5. Methods which access constructor params are never inlined.
 * If the param is private this is ok, the inlined code couldn't
access the data.
 * If the param is public (val x: Int), then it should work, but it
doesn't because of Scala's private field + accessor scheme, then the
accessor can never be inlined for the same reasons.

You mean that the public accessors are always inlined in the caller method, and prevent further inlining? 
 * The workaround is to remove all constructor params and use an
anonymous closure, because closed over synthetic parameters' access is
automatically lifted to public.
 * But: Making some fields public obviously never works with separate
compilation, since that would mean changing existing class files. This
really looks like the bottom of quite a few problems with the inliner
architecture: Because the inliner runs first and cannot depend on the
results of following phases, it can only do safe (= keeping the
semantics) transformations. So, we are in a kind of deadlock here:
Closure elimination depends on method calls being inlined, which
doesn't work with separate compilation, since often it would be
necessary to change the accessibility of fields to public to leave
code in a sensible state. It's the other way round for the Inliner: It
could inline the method if it would know that the field accesses to
the closure would later be eliminated.

Yes, this is exactly the problem. One way out is to have a more sophisticated analysis, taking into account the calling context(s). 

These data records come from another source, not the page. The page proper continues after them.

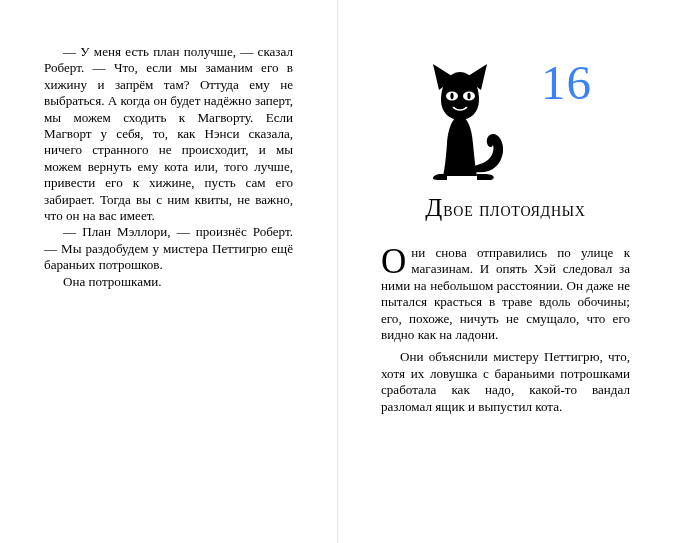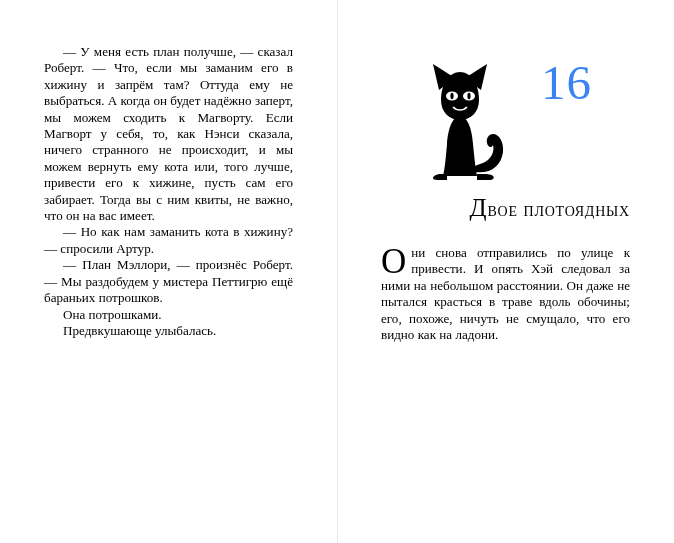--- a/index.html
+++ b/index.html
@@ -80,7 +80,7 @@
     left: 0;
     right: 0;
     top: 150px;
-    text-align: right;
+    text-align: center;
     font-size: 19.5px;
     letter-spacing: 0.8px;
     font-variant: small-caps;

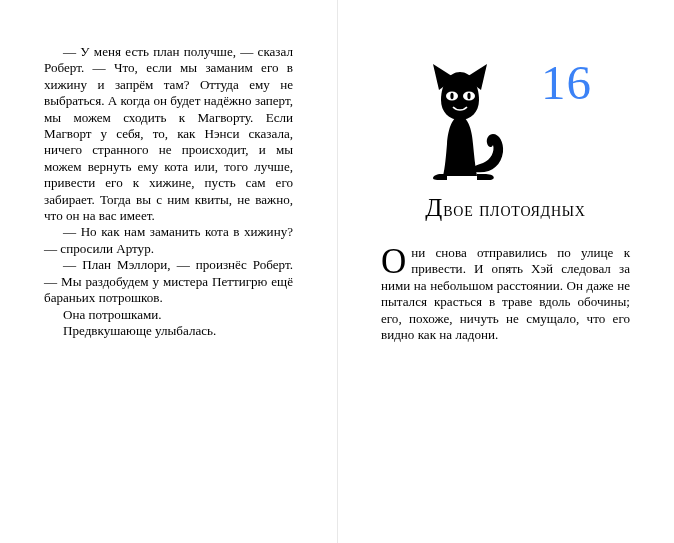--- a/index.html
+++ b/index.html
@@ -136,7 +136,6 @@
   <div class="page page-left">
     <div class="body-text">
       <p>— У меня есть план получше, — сказал Роберт. — Что, если мы заманим его в хижину и запрём там? Оттуда ему не выбраться. А когда он будет надёжно заперт, мы можем сходить к Магворту. Если Магворт у себя, то, как Нэнси сказала, ничего странного не происходит, и мы можем вернуть ему кота или, того лучше, привести его к хижине, пусть сам его забирает. Тогда вы с ним квиты, не важно, что он на вас имеет.</p>
-      <p>— Но как нам заманить кота в хижину? — спросили Артур.</p>
       <p>— План Мэллори, — произнёс Роберт. — Мы раздобудем у мистера Петтигрю ещё бараньих потрошков.</p>
       <p>Она потрошками.</p>
       <p>Предвкушающе улыбалась.</p>

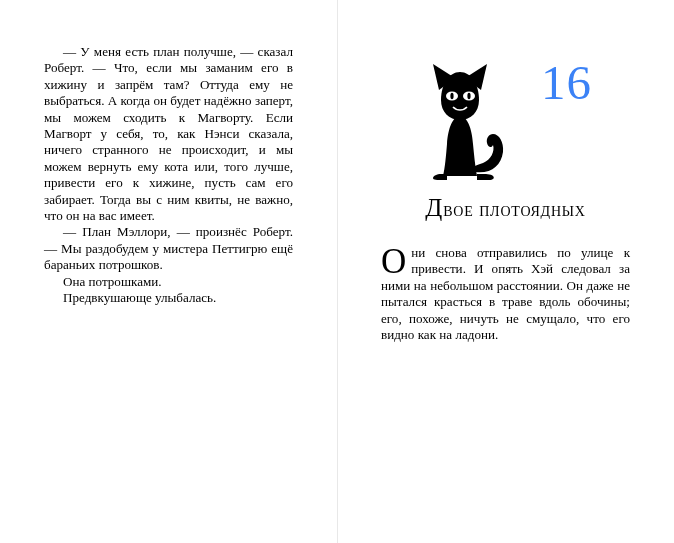--- a/index.html
+++ b/index.html
@@ -190,7 +190,7 @@
 
     <div class="dropcap-para">
       <span class="dropcap">О</span>
-      <p class="after-drop">ни снова отправились по улице к привести. И опять Хэй следовал за ними на небольшом расстоянии. Он даже не пытался красться в траве вдоль обочины; его, похоже, ничуть не смущало, что его видно как на ладони.</p>
+      <p class="after-drop">ни снова отправились по улице к магазинам. И опять Хэй следовал за ними на небольшом расстоянии. Он даже не пытался красться в траве вдоль обочины; его, похоже, ничуть не смущало, что его видно как на ладони.</p>
     </div>
 
     <div class="spacer-sm"></div>

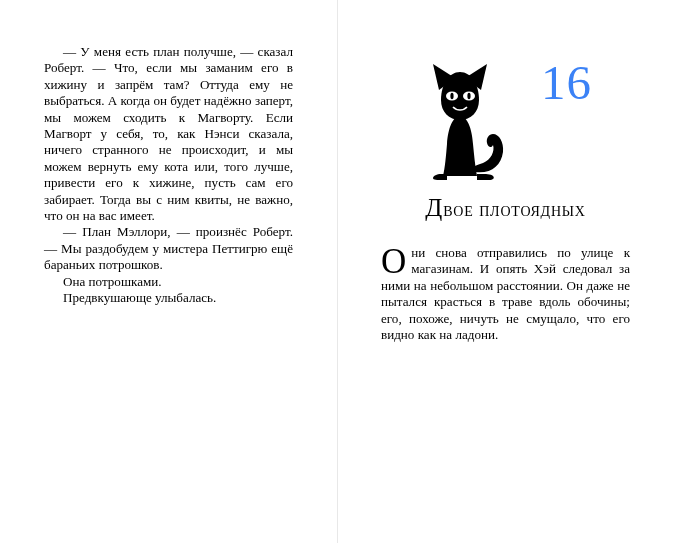--- a/index.html
+++ b/index.html
@@ -138,7 +138,6 @@
       <p>— У меня есть план получше, — сказал Роберт. — Что, если мы заманим его в хижину и запрём там? Оттуда ему не выбраться. А когда он будет надёжно заперт, мы можем сходить к Магворту. Если Магворт у себя, то, как Нэнси сказала, ничего странного не происходит, и мы можем вернуть ему кота или, того лучше, привести его к хижине, пусть сам его забирает. Тогда вы с ним квиты, не важно, что он на вас имеет.</p>
       <p>— План Мэллори, — произнёс Роберт. — Мы раздобудем у мистера Петтигрю ещё бараньих потрошков.</p>
       <p>Она потрошками.</p>
-      <p>Предвкушающе улыбалась.</p>
     </div>
   </div>
 

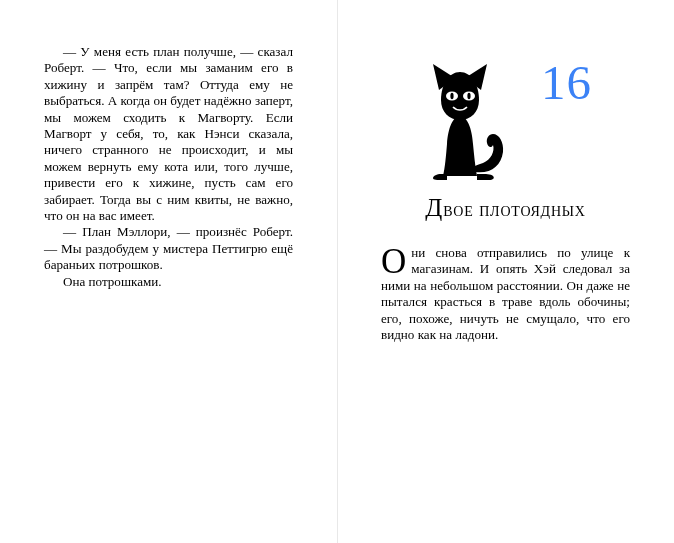--- a/index.html
+++ b/index.html
@@ -194,6 +194,7 @@
 
     <div class="spacer-sm"></div>
 
+    <p class="tail-para">Они объяснили мистеру Петтигрю, что, хотя их ловушка с бараньими потрошками сработала как надо, какой-то вандал разломал ящик и выпустил кота.</p>
 
   </div>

 6. Helper class allocations in the common pimp-my-library pattern are
never eliminated if they are not anonymous closures. This is caused by
anonymous closure constructors being defined as pure by declaration
(isSideEffecting in DCE). To get around this problem I already
implemented some simple, conservative pureness checking which seems to
work quite well, but should be limited to have no too big performance
impact itself in the compilation.
See http://github.com/jrudolph/scala-starrless/commit/e4861766a42041824d71f96ac77d31ac3f4fe771
 Excellent. That was always on the radar, just nobody had the time to write one. 


This is no judgement, each of the points probably have some
explanation and reasoning behind. Still, before improving the
state-of-the-art, stating some facts seems useful.

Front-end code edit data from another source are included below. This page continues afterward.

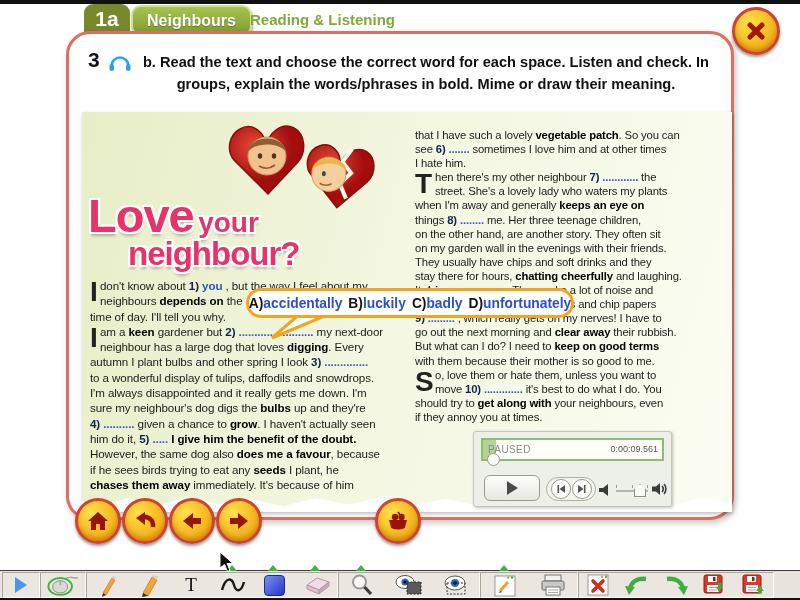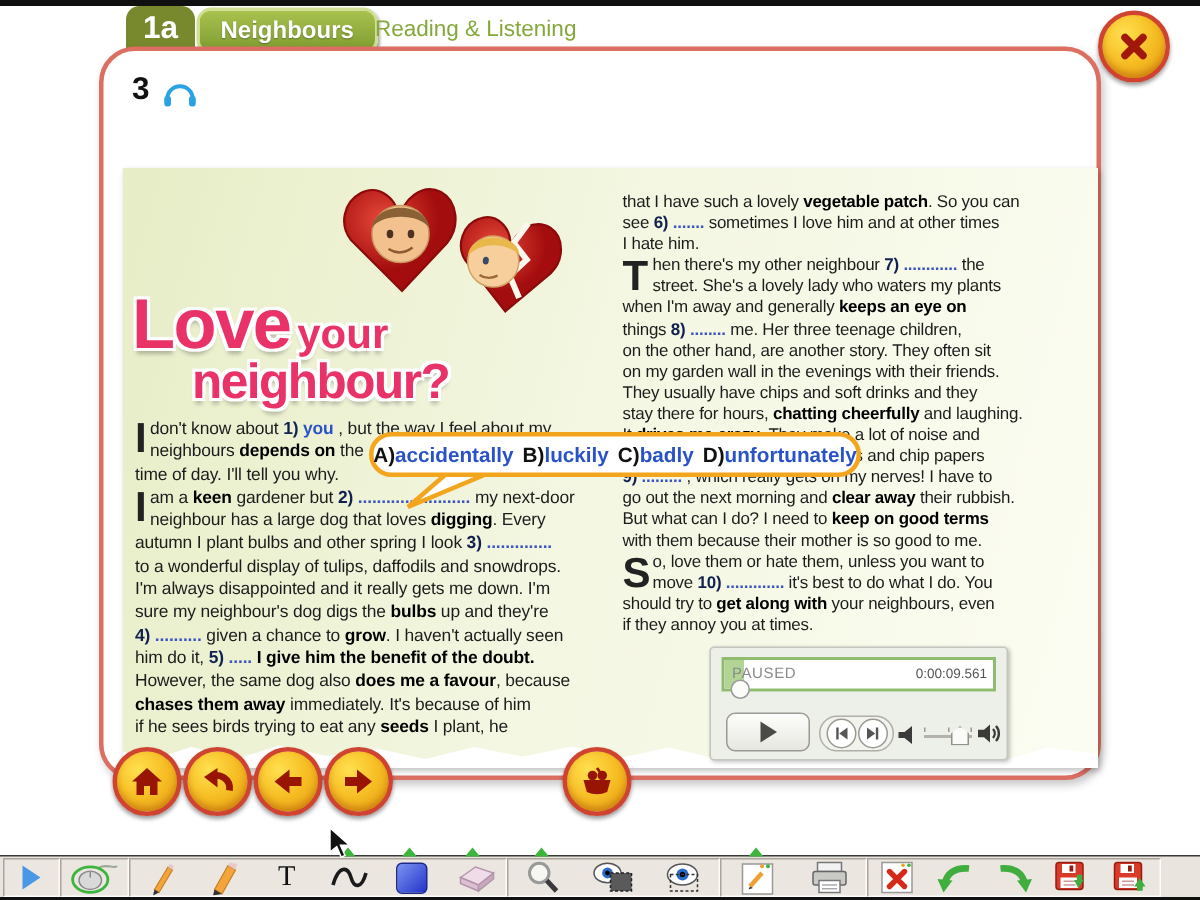--- a/index.html
+++ b/index.html
@@ -14,7 +14,7 @@
   #tab-title{left:131px;top:5px;height:23px;padding:2px 14px;background:linear-gradient(#a9c24f,#7e9c31);
              border:2px solid #cfe092;border-radius:10px;color:#fff;font-weight:bold;font-size:16px;
              line-height:23px;box-shadow:1px 2px 2px rgba(0,0,0,.35);text-shadow:0 1px 1px rgba(0,0,0,.3);}
-  #section-label{left:250px;top:11px;color:#85a83a;font-weight:normal;font-size:15px;}
+  #section-label{left:250px;top:11px;color:#85a83a;font-weight:bold;font-size:15px;}
 
   
   .gold-btn{border-radius:50%;border:3px solid #cf4431;

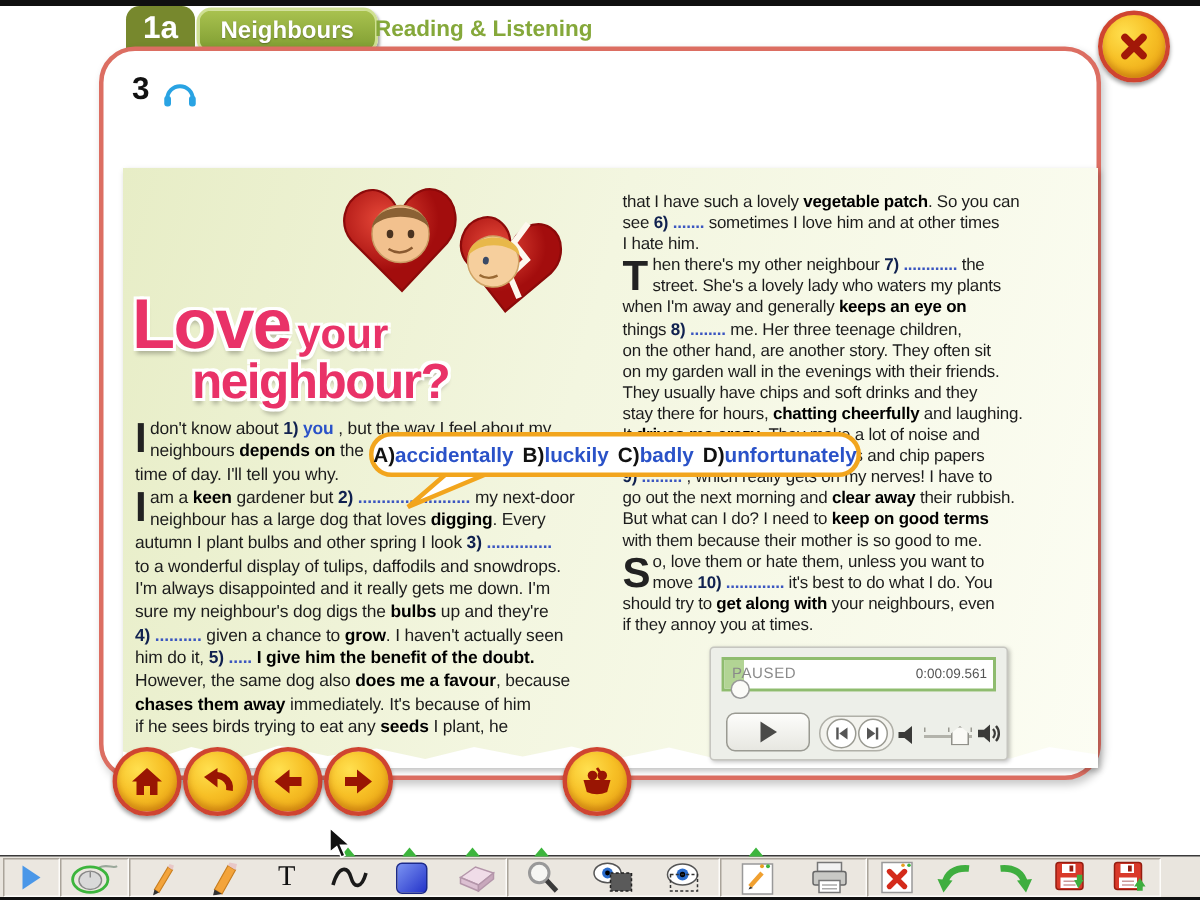--- a/index.html
+++ b/index.html
@@ -137,6 +137,7 @@
       <rect x="18" y="12" width="4.5" height="7" rx="2" fill="#29a3e3"></rect>
     </svg>
   </div>
+  <div class="abs" id="instr-text">b. Read the text and choose the correct word for each space. Listen and check. In groups, explain the words/phrases in bold. Mime or draw their meaning.</div>
 
   <div class="abs" id="paper">
 

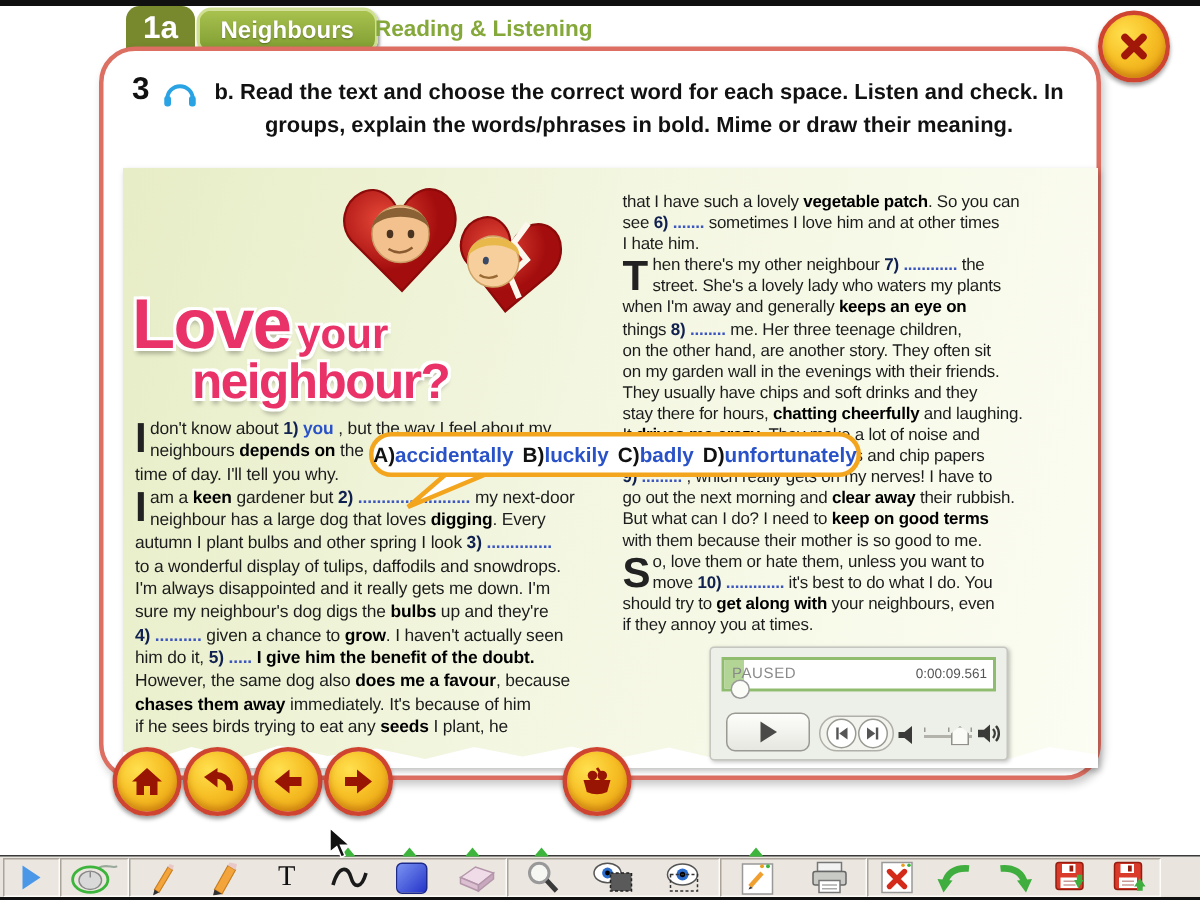--- a/index.html
+++ b/index.html
@@ -188,8 +188,8 @@
           <div class="pline"><span class="s-num">4)</span><span class="s-dots"> ..........</span><span class="s-r"> given a chance to </span><span class="s-b">grow</span><span class="s-r">. I haven't actually seen</span></div>
           <div class="pline"><span class="s-r">him do it, </span><span class="s-num">5)</span><span class="s-dots"> .....</span><span class="s-r"> </span><span class="s-b">I give him the benefit of the doubt.</span></div>
           <div class="pline"><span class="s-r">However, the same dog also </span><span class="s-b">does me a favour</span><span class="s-r">, because</span></div>
+          <div class="pline"><span class="s-r">if he sees birds trying to eat any </span><span class="s-b">seeds</span><span class="s-r"> I plant, he</span></div>
           <div class="pline"><span class="s-b">chases them away</span><span class="s-r"> immediately. It's because of him</span></div>
-          <div class="pline"><span class="s-r">if he sees birds trying to eat any </span><span class="s-b">seeds</span><span class="s-r"> I plant, he</span></div>
         </div>
       </div>
     <div class="abs" id="col-right">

Yes, even though sometimes the explanation is 'lack of time'. 

What do you think?

Great list.

7. Inlining could do better wrt to erasure: Often you've got some code
involving generic signatures. Erasure removes type information and
adds runtime `checkcast`s instead. But then, after inlining a method
call, the concrete type of the result of a call may again be known but
it gets then discarded by a now useless up-cast, rendering consequent
inlinings impossible.

Very good observation. I think this can be done in the TFA analysis and dead code elimination. Since the inliner does not keep track of the types on the stack, it can't safely remove those instructions. During analysis, types are available and a useless cast can be 'skipped' (but again not removed, since analyses are read-only). The dead code elimination phase can mark such casts as being useless and remove them altogether later. I believe this could work.
There are a number of other things that can improve optimizations. Here's some of them:
- Handle ref cells created by closures. A captured var is stored in an Int/Float/..Ref class, so that both the anonfun and the enclosing method can read/write it. Closure elimination should understand those objets (similar to boxing)
- Turn throw/catch to jumps when it is safe. This may appear when using breakable/break, and the block has been inlined.